#### ACTION ITEM:
Copy the listing in full and exactly, omitting its images.

#### DATA:
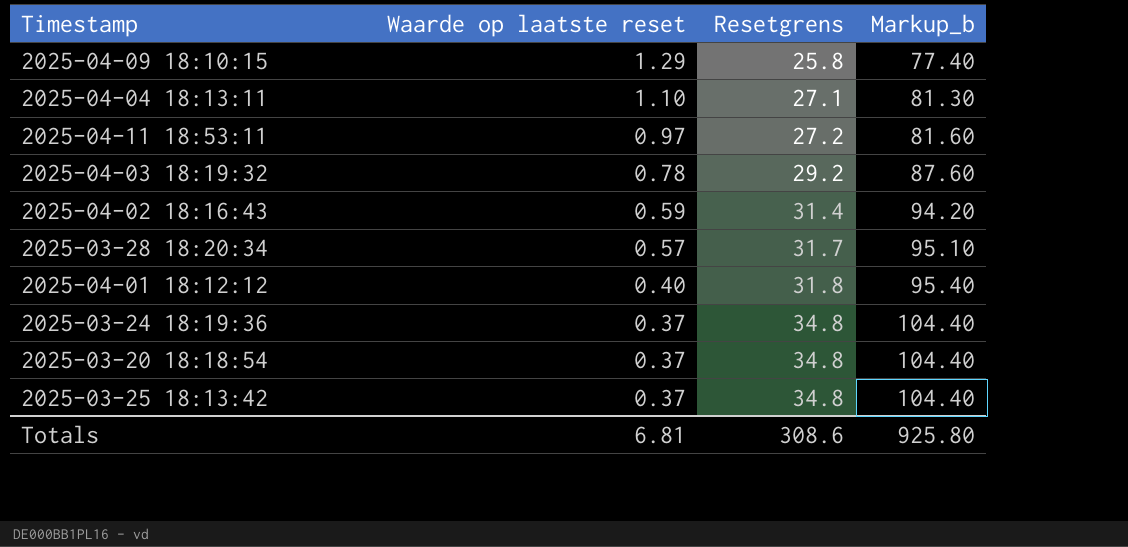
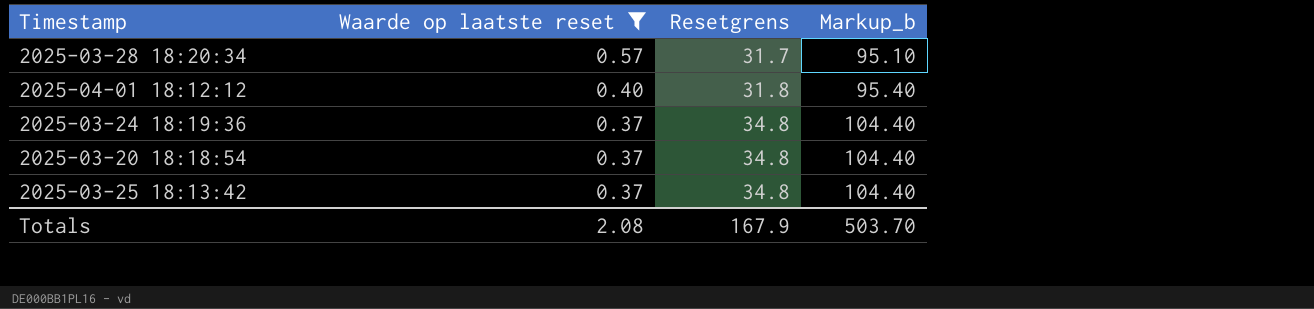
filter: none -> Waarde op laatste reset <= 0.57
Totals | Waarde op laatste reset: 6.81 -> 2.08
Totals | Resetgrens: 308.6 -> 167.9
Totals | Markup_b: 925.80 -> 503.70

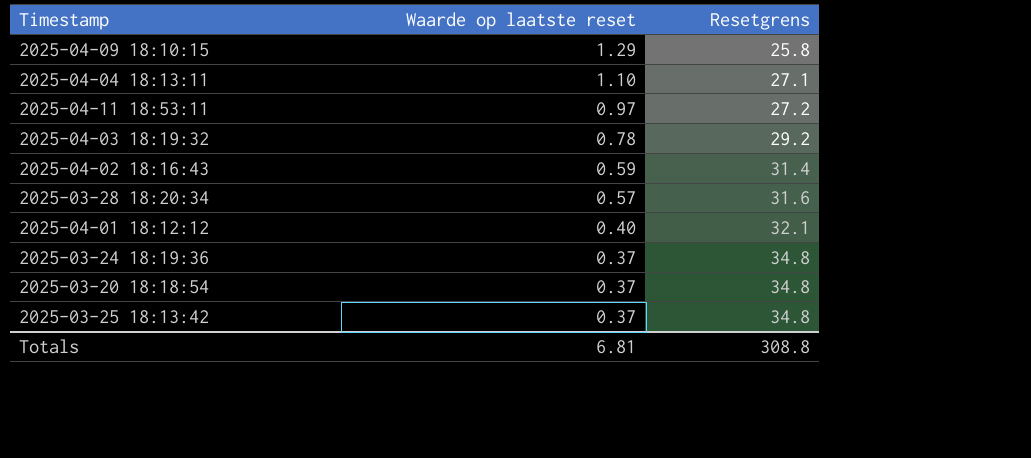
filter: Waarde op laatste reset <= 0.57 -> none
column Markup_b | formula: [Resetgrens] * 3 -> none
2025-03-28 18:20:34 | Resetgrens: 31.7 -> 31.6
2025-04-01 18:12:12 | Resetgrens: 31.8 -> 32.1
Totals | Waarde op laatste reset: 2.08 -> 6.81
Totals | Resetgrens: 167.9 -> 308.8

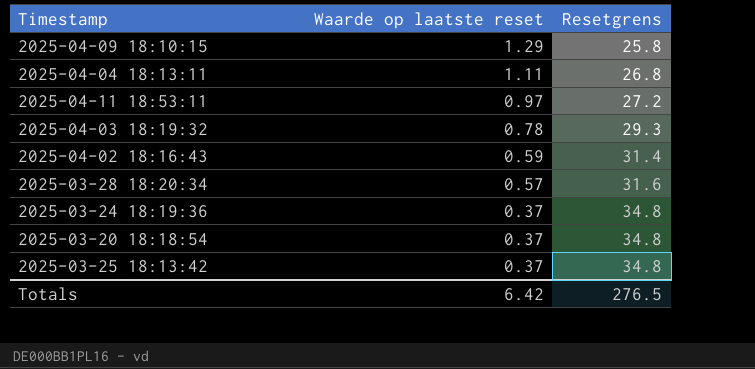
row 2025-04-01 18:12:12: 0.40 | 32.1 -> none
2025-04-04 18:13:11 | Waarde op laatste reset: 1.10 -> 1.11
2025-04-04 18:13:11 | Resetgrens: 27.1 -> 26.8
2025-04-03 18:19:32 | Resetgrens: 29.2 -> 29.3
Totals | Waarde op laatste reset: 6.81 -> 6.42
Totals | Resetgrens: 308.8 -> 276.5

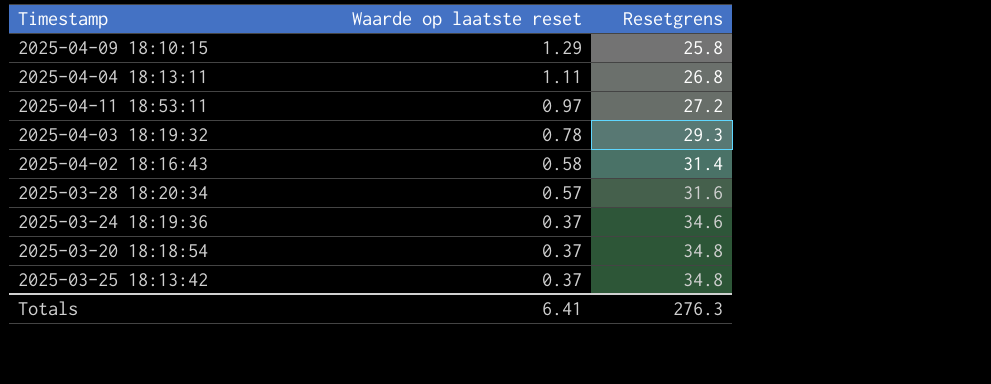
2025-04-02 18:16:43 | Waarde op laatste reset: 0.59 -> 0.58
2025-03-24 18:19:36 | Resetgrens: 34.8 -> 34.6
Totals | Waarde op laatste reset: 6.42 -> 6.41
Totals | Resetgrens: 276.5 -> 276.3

#### REPLY:
filter: none -> Waarde op laatste reset <= 0.57
Totals | Waarde op laatste reset: 6.81 -> 2.08
Totals | Resetgrens: 308.6 -> 167.9
Totals | Markup_b: 925.80 -> 503.70

filter: Waarde op laatste reset <= 0.57 -> none
column Markup_b | formula: [Resetgrens] * 3 -> none
2025-03-28 18:20:34 | Resetgrens: 31.7 -> 31.6
2025-04-01 18:12:12 | Resetgrens: 31.8 -> 32.1
Totals | Waarde op laatste reset: 2.08 -> 6.81
Totals | Resetgrens: 167.9 -> 308.8

row 2025-04-01 18:12:12: 0.40 | 32.1 -> none
2025-04-04 18:13:11 | Waarde op laatste reset: 1.10 -> 1.11
2025-04-04 18:13:11 | Resetgrens: 27.1 -> 26.8
2025-04-03 18:19:32 | Resetgrens: 29.2 -> 29.3
Totals | Waarde op laatste reset: 6.81 -> 6.42
Totals | Resetgrens: 308.8 -> 276.5

2025-04-02 18:16:43 | Waarde op laatste reset: 0.59 -> 0.58
2025-03-24 18:19:36 | Resetgrens: 34.8 -> 34.6
Totals | Waarde op laatste reset: 6.42 -> 6.41
Totals | Resetgrens: 276.5 -> 276.3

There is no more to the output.